Miskin () is a village approximately  south of Llantrisant in the county borough of Rhondda Cynon Taf, Wales.

The origin of the village was a small hamlet known as New Mill, which grew up around New Mill farm.  Miskin is part of the Pontyclun electoral ward.

History
The 1841 census records the settlement (originally a small hamlet by the name of New Inn) as having a population of 31. The opening of the Bute and Mwyndy iron ore mines in nearby Talbot Green, in 1852 and 1853 respectively, had a huge impact on the small hamlet of New Mill. The census of 1861 shows that New Mill had become a village, its population now 83 people in 17 households, and of these residents 17 were iron ore miners.
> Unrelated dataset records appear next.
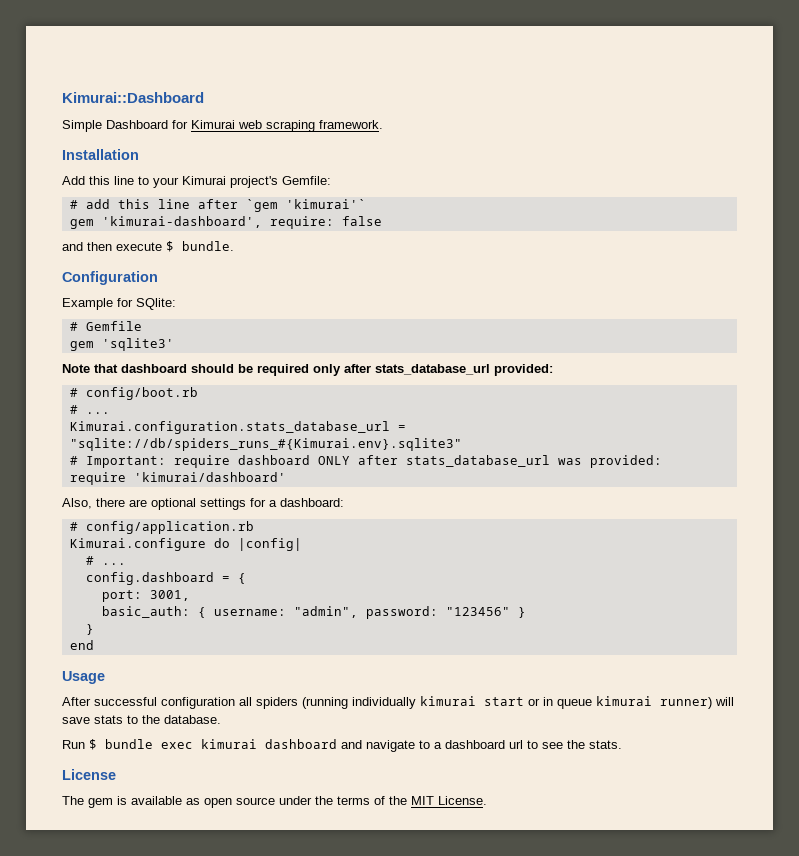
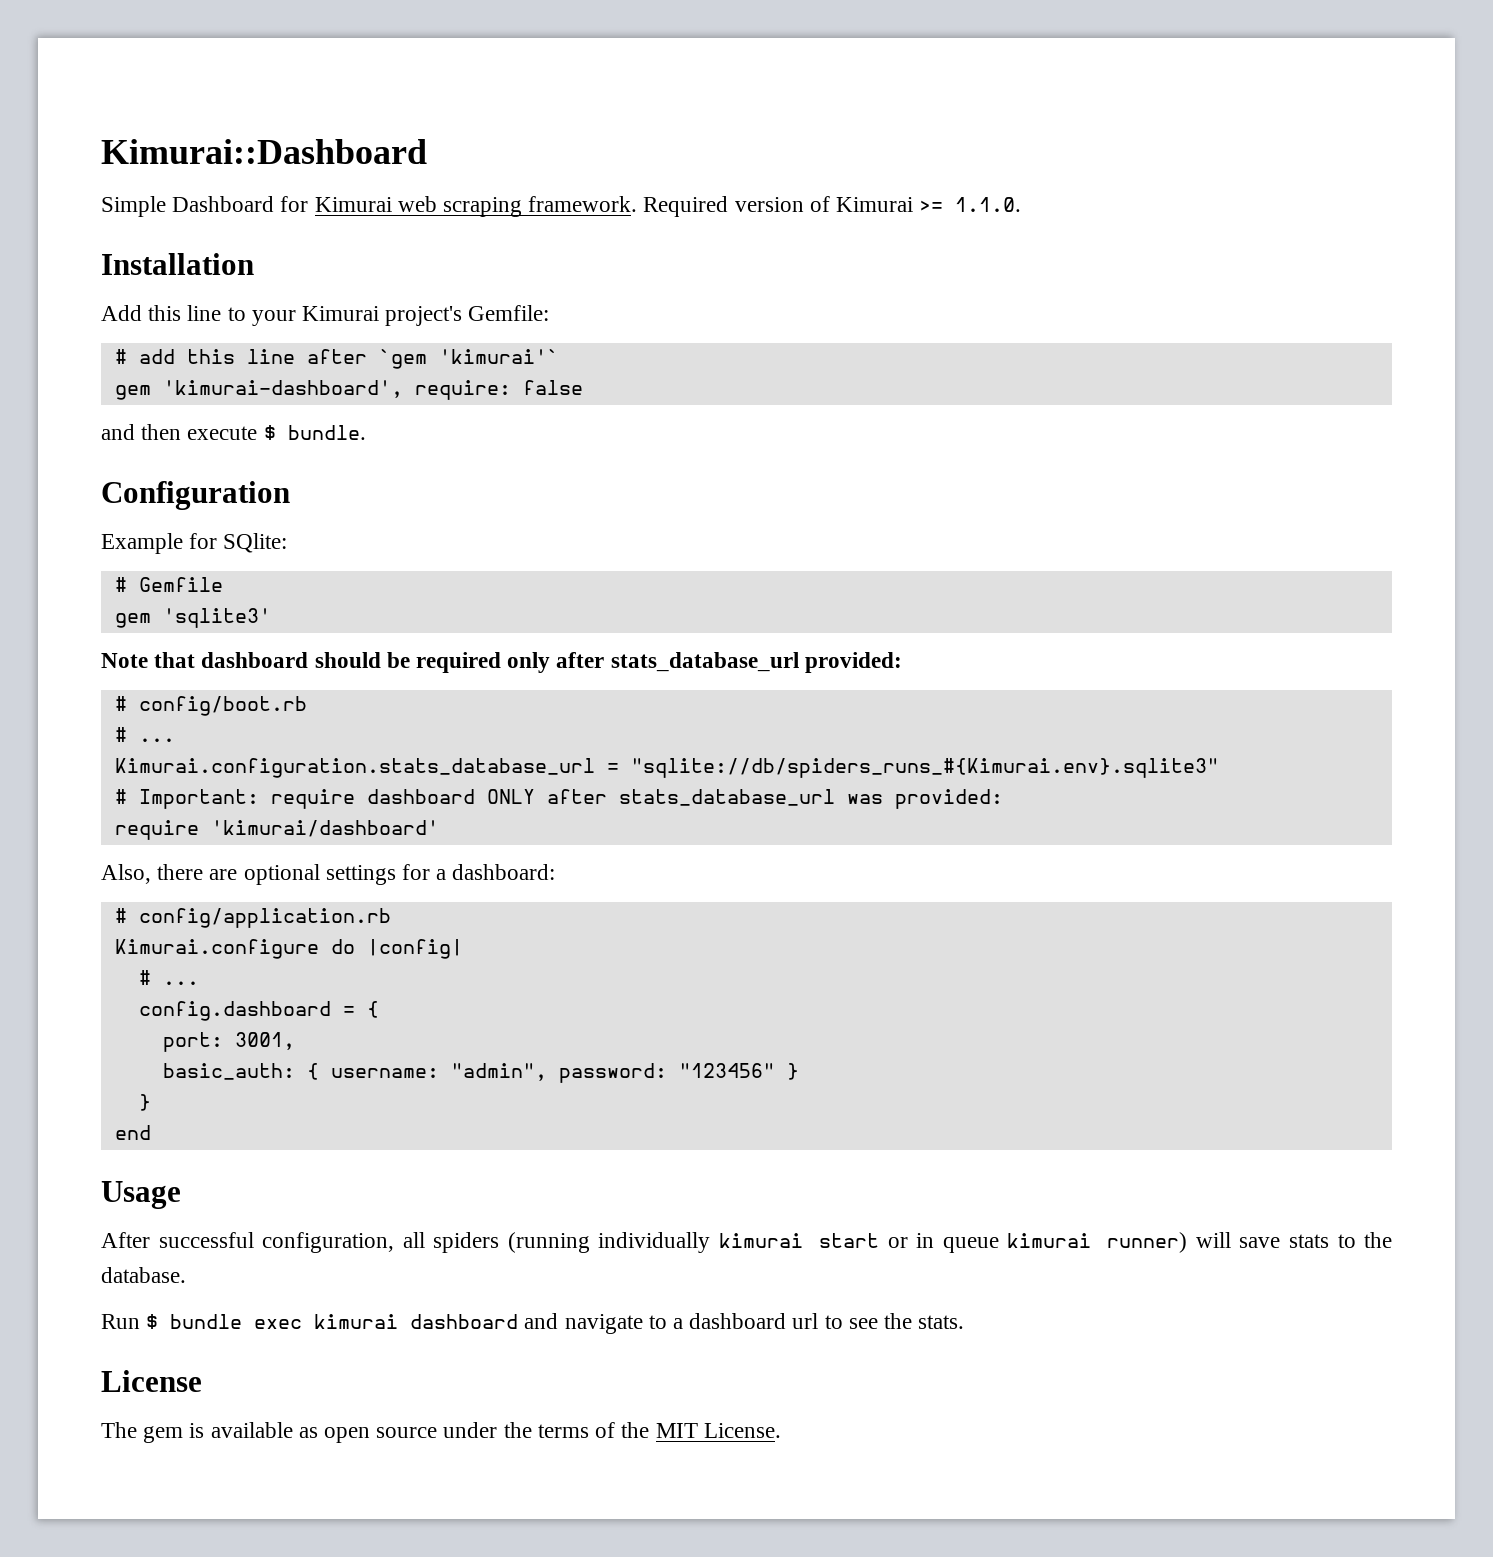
+ Required version of Kimurai >= 1.1.0.
- After successful configuration all spiders (running individually kimurai start or in queue kimurai runner) will save stats to the database.
+ After successful configuration, all spiders (running individually kimurai start or in queue kimurai runner) will save stats to the database.

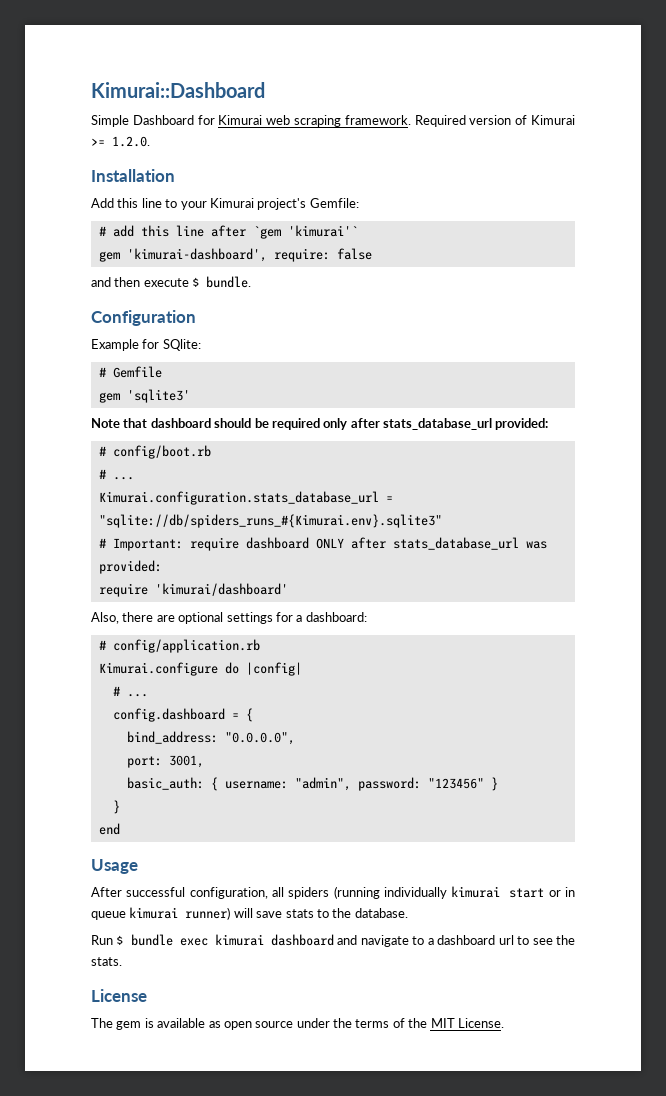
- Required version of Kimurai >= 1.1.0.
+ Required version of Kimurai >= 1.2.0.
+ bind_address: "0.0.0.0",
By the early 1870s New Mill had become the village of Miskin, with the village centre being based around the inn, which is now The Miskin Arms pub.

The name change from New Mill to Miskin was brought about by Judge Gwilym Williams, and was taken from the medieval commote of Miskin. Williams, a staunch Welsh patriot, lived at Miskin Manor (built 1864), a Victorian L-plan mansion in a neo-Tudor style.

By the 1870s several ironstone mines are evident to the north of the village, and the village's population continued to grow, as skilled miners rather than heavy labourers were needed to extract the ore. The 1871 census records the village's population as 144, with more than half of the miners being immigrants from the depressed copper mining county of Cornwall.

Religion

A church has stood on the site of the current St David's church since 1878. Originally of corrugated iron construction, it was replaced by the current stone church in 1906–07. The land on which the church was built was owned by the Williams family.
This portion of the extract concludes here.